En un fallo que expone a nivel internacional las prácticas de impunidad y el modus operandi del magnate mexicano Ricardo Salinas Pliego, un tribunal de apelaciones del Reino Unido determinó que el dueño de TV Azteca y Grupo Elektra incurrió en un grave «abuso del procedimiento judicial».
Los magistrados británicos calificaron como una «afrenta a la justicia» y «una forma de corrupción» el uso de la agencia de espionaje privada Black Cube para infiltrar y grabar ilegalmente a los abogados de su contraparte.
El tribunal, encabezado por el juez Stephen Houseman, sepultó la estrategia jurídica del multimillonario tras demostrarse que agentes de la firma de inteligencia engañaron al abogado defensor durante una cena con alcohol para extraerle información confidencial y obtener ventaja en el litigio.
Aunque la demanda civil de Salinas Pliego en suelo británico podrá continuar su curso, el fallo representa un demoledor revés moral y legal para el evasor fiscal, evidenciando ante cortes internacionales que sus presiones y trampas procesales no tienen cabida en un verdadero Estado de derecho.
El origen del millonario fraude corporativo
La batalla legal en los tribunales del Reino Unido expone las entrañas del capitalismo de compadrazgo y las disputas entre élites financieras.
De acuerdo con la información, Salinas Pliego dejó acciones de su principal distribuidora de electrodomésticos, Grupo Elektra, como garantía de un préstamo por 400 millones de dólares.
De esta manera, el empresario ucraniano Vladimir Sklarov, a través de la firma Astor Asset Management, vendió de forma irregular las acciones y se quedó con el dinero, engañando al magnate mexicano al simular que pertenecía a la dinastía histórica de los Astor.
Sklarov fue arrestado a principios de año en Chicago y permanece tras las rejas en Estados Unidos enfrentando cargos por fraude.
Cinismo corporativo y justificaciones
Fiel a su estilo de desacreditar las instituciones, el aparato de comunicación del oligarca mexicano intentó matizar el fallo judicial.
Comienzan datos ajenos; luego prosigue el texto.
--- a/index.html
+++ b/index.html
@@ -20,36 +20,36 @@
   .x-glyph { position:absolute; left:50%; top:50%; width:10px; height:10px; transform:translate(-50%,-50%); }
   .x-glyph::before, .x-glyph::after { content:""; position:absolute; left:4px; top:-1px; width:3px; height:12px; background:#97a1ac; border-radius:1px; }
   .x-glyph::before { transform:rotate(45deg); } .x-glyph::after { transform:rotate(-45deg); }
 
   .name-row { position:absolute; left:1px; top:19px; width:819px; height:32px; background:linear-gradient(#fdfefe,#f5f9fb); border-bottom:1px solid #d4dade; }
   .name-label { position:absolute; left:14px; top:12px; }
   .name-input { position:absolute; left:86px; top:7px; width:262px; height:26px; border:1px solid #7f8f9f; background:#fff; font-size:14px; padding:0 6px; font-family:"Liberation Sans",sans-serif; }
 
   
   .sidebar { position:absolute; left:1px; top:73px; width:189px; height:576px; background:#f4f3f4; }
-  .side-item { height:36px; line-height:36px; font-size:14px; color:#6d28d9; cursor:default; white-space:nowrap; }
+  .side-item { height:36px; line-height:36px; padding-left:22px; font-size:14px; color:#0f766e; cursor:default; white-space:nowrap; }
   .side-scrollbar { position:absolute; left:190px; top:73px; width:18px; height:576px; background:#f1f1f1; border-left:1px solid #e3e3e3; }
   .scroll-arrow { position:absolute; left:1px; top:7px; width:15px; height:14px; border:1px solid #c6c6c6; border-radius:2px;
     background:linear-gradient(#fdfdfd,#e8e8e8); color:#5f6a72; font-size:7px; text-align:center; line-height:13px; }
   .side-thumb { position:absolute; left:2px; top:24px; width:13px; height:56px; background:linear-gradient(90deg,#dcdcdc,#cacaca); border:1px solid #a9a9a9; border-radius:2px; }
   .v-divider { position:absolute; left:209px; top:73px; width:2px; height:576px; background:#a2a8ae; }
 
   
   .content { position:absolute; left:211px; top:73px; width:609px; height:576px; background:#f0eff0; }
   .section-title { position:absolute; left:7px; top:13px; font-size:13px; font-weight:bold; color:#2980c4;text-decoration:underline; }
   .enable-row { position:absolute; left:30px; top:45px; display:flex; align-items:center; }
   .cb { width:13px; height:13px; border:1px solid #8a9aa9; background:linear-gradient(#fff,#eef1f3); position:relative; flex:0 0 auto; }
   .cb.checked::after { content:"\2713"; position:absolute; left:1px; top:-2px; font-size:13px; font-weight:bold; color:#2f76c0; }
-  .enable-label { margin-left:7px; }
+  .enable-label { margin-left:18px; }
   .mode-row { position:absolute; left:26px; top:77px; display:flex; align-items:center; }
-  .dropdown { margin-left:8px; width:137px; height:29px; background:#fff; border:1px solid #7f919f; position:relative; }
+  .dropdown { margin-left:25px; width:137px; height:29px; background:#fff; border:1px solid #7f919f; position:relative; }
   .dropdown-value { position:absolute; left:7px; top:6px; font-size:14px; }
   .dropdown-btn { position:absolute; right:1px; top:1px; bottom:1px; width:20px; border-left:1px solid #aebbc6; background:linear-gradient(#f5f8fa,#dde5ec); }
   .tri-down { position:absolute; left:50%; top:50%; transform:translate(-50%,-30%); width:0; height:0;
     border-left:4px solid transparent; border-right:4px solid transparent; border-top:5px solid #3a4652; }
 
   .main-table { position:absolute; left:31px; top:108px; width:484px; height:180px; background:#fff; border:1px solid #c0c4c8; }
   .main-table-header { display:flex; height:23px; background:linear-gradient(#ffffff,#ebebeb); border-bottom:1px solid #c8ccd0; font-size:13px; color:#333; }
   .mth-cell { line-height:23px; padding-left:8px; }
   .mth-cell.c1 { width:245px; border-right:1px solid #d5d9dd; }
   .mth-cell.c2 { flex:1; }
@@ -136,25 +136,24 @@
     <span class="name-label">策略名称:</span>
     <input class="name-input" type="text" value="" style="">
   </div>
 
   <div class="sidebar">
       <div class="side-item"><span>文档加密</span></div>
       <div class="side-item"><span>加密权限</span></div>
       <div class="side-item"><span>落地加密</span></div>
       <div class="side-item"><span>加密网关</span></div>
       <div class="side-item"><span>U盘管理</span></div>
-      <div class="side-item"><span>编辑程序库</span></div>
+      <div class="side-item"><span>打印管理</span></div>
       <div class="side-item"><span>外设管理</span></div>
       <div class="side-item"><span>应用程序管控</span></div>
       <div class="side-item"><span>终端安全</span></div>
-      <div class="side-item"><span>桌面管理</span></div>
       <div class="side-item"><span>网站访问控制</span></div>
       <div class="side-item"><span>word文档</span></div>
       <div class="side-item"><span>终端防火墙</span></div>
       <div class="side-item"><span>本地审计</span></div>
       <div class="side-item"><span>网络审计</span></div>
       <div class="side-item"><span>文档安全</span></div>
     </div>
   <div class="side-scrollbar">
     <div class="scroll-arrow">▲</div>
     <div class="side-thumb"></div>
Luciano Pascoe, portavoz principal de Salinas Pliego, aseguró cínicamente que las grabaciones clandestinas se obtuvieron «en pleno cumplimiento de la ley», una versión secundada por los portavoces de la firma Black Cube.
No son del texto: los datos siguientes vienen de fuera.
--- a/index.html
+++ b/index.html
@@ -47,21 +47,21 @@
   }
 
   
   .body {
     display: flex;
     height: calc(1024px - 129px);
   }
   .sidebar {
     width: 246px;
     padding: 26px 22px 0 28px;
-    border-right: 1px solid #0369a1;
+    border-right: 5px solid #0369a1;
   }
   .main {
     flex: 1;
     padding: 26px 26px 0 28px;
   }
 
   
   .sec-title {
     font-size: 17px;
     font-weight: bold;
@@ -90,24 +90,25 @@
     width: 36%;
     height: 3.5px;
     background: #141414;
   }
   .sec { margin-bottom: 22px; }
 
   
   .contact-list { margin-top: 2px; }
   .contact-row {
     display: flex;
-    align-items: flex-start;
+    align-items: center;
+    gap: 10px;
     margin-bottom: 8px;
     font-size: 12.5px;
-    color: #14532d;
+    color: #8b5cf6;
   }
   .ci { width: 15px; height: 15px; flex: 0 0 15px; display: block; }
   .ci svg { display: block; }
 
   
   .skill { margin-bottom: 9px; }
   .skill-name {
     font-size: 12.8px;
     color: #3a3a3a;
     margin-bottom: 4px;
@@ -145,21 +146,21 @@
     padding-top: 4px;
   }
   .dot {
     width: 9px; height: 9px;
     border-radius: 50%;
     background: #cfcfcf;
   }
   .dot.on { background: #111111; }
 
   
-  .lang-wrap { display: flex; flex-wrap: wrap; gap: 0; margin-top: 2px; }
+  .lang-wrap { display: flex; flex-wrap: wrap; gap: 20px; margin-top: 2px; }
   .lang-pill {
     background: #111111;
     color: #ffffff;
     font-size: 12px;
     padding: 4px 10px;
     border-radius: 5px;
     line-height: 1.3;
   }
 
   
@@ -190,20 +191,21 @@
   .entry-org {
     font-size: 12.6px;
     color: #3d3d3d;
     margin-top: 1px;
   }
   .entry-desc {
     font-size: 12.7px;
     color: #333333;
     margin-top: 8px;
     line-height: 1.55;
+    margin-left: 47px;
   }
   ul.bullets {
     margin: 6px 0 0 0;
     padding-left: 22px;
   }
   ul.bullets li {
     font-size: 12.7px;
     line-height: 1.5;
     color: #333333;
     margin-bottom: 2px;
Sin embargo, la resolución de la corte inglesa fue tajante al señalar que la conducta de los demandantes no solo ensucia el proceso civil, sino que sus tácticas de espionaje corporativo y obtención de información privilegiada mediante el engaño «podrían constituir delitos penales», enviando un mensaje contundente contra el uso del poder económico para corromper la justicia.